WORK TASK = Each entry must be returned exactly. None may be omitted.

Dataset excerpts
====
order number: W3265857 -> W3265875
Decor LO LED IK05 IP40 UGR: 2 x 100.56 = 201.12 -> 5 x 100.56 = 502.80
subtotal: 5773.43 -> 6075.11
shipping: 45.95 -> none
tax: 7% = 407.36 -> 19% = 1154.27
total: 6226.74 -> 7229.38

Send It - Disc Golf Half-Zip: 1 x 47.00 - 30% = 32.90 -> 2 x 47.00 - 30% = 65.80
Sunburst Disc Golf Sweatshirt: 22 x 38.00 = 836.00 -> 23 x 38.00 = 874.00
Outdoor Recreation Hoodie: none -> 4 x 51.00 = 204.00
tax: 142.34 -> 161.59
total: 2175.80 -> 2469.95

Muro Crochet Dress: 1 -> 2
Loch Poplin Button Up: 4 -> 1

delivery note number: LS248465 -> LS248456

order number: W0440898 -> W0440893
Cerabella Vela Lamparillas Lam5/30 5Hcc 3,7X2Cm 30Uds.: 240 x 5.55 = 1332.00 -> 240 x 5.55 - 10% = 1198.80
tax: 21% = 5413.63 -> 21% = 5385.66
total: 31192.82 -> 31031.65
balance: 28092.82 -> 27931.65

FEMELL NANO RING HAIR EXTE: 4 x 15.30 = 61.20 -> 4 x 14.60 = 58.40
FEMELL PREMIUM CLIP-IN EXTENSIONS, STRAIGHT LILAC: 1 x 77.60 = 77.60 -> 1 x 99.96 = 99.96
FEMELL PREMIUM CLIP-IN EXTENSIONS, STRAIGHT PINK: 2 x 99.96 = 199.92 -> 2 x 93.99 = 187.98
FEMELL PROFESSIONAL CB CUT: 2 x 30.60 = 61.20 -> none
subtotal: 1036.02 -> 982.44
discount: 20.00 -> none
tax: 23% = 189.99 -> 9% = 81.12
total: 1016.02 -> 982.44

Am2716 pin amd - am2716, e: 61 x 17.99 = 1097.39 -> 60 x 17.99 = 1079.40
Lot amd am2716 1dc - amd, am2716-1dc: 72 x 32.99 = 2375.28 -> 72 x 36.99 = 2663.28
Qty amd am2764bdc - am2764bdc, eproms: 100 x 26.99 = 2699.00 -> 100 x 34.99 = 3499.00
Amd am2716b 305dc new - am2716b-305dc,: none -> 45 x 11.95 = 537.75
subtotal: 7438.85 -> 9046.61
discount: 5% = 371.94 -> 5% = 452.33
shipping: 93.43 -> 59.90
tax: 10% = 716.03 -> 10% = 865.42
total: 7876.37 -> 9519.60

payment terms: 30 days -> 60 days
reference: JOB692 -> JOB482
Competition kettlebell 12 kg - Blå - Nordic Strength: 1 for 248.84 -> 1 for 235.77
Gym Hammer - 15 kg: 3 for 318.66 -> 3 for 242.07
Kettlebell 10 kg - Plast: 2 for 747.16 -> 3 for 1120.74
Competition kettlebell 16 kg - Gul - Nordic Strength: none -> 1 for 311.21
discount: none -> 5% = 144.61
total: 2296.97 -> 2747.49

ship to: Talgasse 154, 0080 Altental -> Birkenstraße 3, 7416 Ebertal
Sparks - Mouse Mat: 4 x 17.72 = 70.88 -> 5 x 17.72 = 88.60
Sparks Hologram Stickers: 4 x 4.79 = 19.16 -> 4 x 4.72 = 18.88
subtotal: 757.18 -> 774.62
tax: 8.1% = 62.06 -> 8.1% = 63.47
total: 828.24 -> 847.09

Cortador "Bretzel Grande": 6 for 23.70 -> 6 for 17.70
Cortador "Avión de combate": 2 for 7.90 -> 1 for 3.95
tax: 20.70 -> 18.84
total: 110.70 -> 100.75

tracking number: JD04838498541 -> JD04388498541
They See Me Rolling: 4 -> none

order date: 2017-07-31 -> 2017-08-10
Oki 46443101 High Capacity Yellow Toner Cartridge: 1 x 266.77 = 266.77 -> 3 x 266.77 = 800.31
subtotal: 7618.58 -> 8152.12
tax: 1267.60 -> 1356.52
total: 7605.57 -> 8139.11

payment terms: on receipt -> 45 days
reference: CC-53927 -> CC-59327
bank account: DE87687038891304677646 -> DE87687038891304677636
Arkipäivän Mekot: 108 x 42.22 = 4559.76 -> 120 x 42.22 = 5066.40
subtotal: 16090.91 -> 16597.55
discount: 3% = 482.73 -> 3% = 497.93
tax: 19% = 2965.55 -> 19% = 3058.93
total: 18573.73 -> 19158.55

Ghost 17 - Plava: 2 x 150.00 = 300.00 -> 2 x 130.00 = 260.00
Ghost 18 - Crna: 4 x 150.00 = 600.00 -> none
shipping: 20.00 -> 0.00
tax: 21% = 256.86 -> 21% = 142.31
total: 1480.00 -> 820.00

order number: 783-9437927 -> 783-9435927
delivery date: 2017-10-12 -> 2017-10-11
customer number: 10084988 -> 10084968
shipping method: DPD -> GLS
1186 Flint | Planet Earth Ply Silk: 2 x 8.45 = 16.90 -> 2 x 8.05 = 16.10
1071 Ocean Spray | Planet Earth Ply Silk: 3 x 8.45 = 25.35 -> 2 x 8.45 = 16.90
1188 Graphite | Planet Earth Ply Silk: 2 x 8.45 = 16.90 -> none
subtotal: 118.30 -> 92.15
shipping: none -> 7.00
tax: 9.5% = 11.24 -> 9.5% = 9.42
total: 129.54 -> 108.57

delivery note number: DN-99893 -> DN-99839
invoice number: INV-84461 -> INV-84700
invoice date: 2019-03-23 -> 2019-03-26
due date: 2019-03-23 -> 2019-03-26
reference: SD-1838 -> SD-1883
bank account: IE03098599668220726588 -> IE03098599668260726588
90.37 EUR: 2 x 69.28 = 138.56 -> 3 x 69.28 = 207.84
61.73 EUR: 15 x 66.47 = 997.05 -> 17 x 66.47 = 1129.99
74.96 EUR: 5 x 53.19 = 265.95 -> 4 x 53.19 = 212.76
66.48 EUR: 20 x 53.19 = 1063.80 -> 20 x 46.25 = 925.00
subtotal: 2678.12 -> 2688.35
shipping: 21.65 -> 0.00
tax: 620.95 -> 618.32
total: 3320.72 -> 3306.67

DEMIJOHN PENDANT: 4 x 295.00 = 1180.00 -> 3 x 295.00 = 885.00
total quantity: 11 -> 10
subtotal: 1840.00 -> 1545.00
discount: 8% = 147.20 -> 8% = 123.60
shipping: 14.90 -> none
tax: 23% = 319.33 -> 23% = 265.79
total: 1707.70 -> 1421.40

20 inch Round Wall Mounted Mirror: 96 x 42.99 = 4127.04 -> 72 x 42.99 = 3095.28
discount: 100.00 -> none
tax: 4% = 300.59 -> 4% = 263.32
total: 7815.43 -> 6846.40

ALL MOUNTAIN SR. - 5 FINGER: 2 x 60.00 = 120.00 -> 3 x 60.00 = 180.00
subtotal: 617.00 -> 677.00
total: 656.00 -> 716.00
====
PROBLEM SOLUTION =
order number: W3265857 -> W3265875
Decor LO LED IK05 IP40 UGR: 2 x 100.56 = 201.12 -> 5 x 100.56 = 502.80
subtotal: 5773.43 -> 6075.11
shipping: 45.95 -> none
tax: 7% = 407.36 -> 19% = 1154.27
total: 6226.74 -> 7229.38

Send It - Disc Golf Half-Zip: 1 x 47.00 - 30% = 32.90 -> 2 x 47.00 - 30% = 65.80
Sunburst Disc Golf Sweatshirt: 22 x 38.00 = 836.00 -> 23 x 38.00 = 874.00
Outdoor Recreation Hoodie: none -> 4 x 51.00 = 204.00
tax: 142.34 -> 161.59
total: 2175.80 -> 2469.95

Muro Crochet Dress: 1 -> 2
Loch Poplin Button Up: 4 -> 1

delivery note number: LS248465 -> LS248456

order number: W0440898 -> W0440893
Cerabella Vela Lamparillas Lam5/30 5Hcc 3,7X2Cm 30Uds.: 240 x 5.55 = 1332.00 -> 240 x 5.55 - 10% = 1198.80
tax: 21% = 5413.63 -> 21% = 5385.66
total: 31192.82 -> 31031.65
balance: 28092.82 -> 27931.65

FEMELL NANO RING HAIR EXTE: 4 x 15.30 = 61.20 -> 4 x 14.60 = 58.40
FEMELL PREMIUM CLIP-IN EXTENSIONS, STRAIGHT LILAC: 1 x 77.60 = 77.60 -> 1 x 99.96 = 99.96
FEMELL PREMIUM CLIP-IN EXTENSIONS, STRAIGHT PINK: 2 x 99.96 = 199.92 -> 2 x 93.99 = 187.98
FEMELL PROFESSIONAL CB CUT: 2 x 30.60 = 61.20 -> none
subtotal: 1036.02 -> 982.44
discount: 20.00 -> none
tax: 23% = 189.99 -> 9% = 81.12
total: 1016.02 -> 982.44

Am2716 pin amd - am2716, e: 61 x 17.99 = 1097.39 -> 60 x 17.99 = 1079.40
Lot amd am2716 1dc - amd, am2716-1dc: 72 x 32.99 = 2375.28 -> 72 x 36.99 = 2663.28
Qty amd am2764bdc - am2764bdc, eproms: 100 x 26.99 = 2699.00 -> 100 x 34.99 = 3499.00
Amd am2716b 305dc new - am2716b-305dc,: none -> 45 x 11.95 = 537.75
subtotal: 7438.85 -> 9046.61
discount: 5% = 371.94 -> 5% = 452.33
shipping: 93.43 -> 59.90
tax: 10% = 716.03 -> 10% = 865.42
total: 7876.37 -> 9519.60

payment terms: 30 days -> 60 days
reference: JOB692 -> JOB482
Competition kettlebell 12 kg - Blå - Nordic Strength: 1 for 248.84 -> 1 for 235.77
Gym Hammer - 15 kg: 3 for 318.66 -> 3 for 242.07
Kettlebell 10 kg - Plast: 2 for 747.16 -> 3 for 1120.74
Competition kettlebell 16 kg - Gul - Nordic Strength: none -> 1 for 311.21
discount: none -> 5% = 144.61
total: 2296.97 -> 2747.49

ship to: Talgasse 154, 0080 Altental -> Birkenstraße 3, 7416 Ebertal
Sparks - Mouse Mat: 4 x 17.72 = 70.88 -> 5 x 17.72 = 88.60
Sparks Hologram Stickers: 4 x 4.79 = 19.16 -> 4 x 4.72 = 18.88
subtotal: 757.18 -> 774.62
tax: 8.1% = 62.06 -> 8.1% = 63.47
total: 828.24 -> 847.09

Cortador "Bretzel Grande": 6 for 23.70 -> 6 for 17.70
Cortador "Avión de combate": 2 for 7.90 -> 1 for 3.95
tax: 20.70 -> 18.84
total: 110.70 -> 100.75

tracking number: JD04838498541 -> JD04388498541
They See Me Rolling: 4 -> none

order date: 2017-07-31 -> 2017-08-10
Oki 46443101 High Capacity Yellow Toner Cartridge: 1 x 266.77 = 266.77 -> 3 x 266.77 = 800.31
subtotal: 7618.58 -> 8152.12
tax: 1267.60 -> 1356.52
total: 7605.57 -> 8139.11

payment terms: on receipt -> 45 days
reference: CC-53927 -> CC-59327
bank account: DE87687038891304677646 -> DE87687038891304677636
Arkipäivän Mekot: 108 x 42.22 = 4559.76 -> 120 x 42.22 = 5066.40
subtotal: 16090.91 -> 16597.55
discount: 3% = 482.73 -> 3% = 497.93
tax: 19% = 2965.55 -> 19% = 3058.93
total: 18573.73 -> 19158.55

Ghost 17 - Plava: 2 x 150.00 = 300.00 -> 2 x 130.00 = 260.00
Ghost 18 - Crna: 4 x 150.00 = 600.00 -> none
shipping: 20.00 -> 0.00
tax: 21% = 256.86 -> 21% = 142.31
total: 1480.00 -> 820.00

order number: 783-9437927 -> 783-9435927
delivery date: 2017-10-12 -> 2017-10-11
customer number: 10084988 -> 10084968
shipping method: DPD -> GLS
1186 Flint | Planet Earth Ply Silk: 2 x 8.45 = 16.90 -> 2 x 8.05 = 16.10
1071 Ocean Spray | Planet Earth Ply Silk: 3 x 8.45 = 25.35 -> 2 x 8.45 = 16.90
1188 Graphite | Planet Earth Ply Silk: 2 x 8.45 = 16.90 -> none
subtotal: 118.30 -> 92.15
shipping: none -> 7.00
tax: 9.5% = 11.24 -> 9.5% = 9.42
total: 129.54 -> 108.57

delivery note number: DN-99893 -> DN-99839
invoice number: INV-84461 -> INV-84700
invoice date: 2019-03-23 -> 2019-03-26
due date: 2019-03-23 -> 2019-03-26
reference: SD-1838 -> SD-1883
bank account: IE03098599668220726588 -> IE03098599668260726588
90.37 EUR: 2 x 69.28 = 138.56 -> 3 x 69.28 = 207.84
61.73 EUR: 15 x 66.47 = 997.05 -> 17 x 66.47 = 1129.99
74.96 EUR: 5 x 53.19 = 265.95 -> 4 x 53.19 = 212.76
66.48 EUR: 20 x 53.19 = 1063.80 -> 20 x 46.25 = 925.00
subtotal: 2678.12 -> 2688.35
shipping: 21.65 -> 0.00
tax: 620.95 -> 618.32
total: 3320.72 -> 3306.67

DEMIJOHN PENDANT: 4 x 295.00 = 1180.00 -> 3 x 295.00 = 885.00
total quantity: 11 -> 10
subtotal: 1840.00 -> 1545.00
discount: 8% = 147.20 -> 8% = 123.60
shipping: 14.90 -> none
tax: 23% = 319.33 -> 23% = 265.79
total: 1707.70 -> 1421.40

20 inch Round Wall Mounted Mirror: 96 x 42.99 = 4127.04 -> 72 x 42.99 = 3095.28
discount: 100.00 -> none
tax: 4% = 300.59 -> 4% = 263.32
total: 7815.43 -> 6846.40

ALL MOUNTAIN SR. - 5 FINGER: 2 x 60.00 = 120.00 -> 3 x 60.00 = 180.00
subtotal: 617.00 -> 677.00
total: 656.00 -> 716.00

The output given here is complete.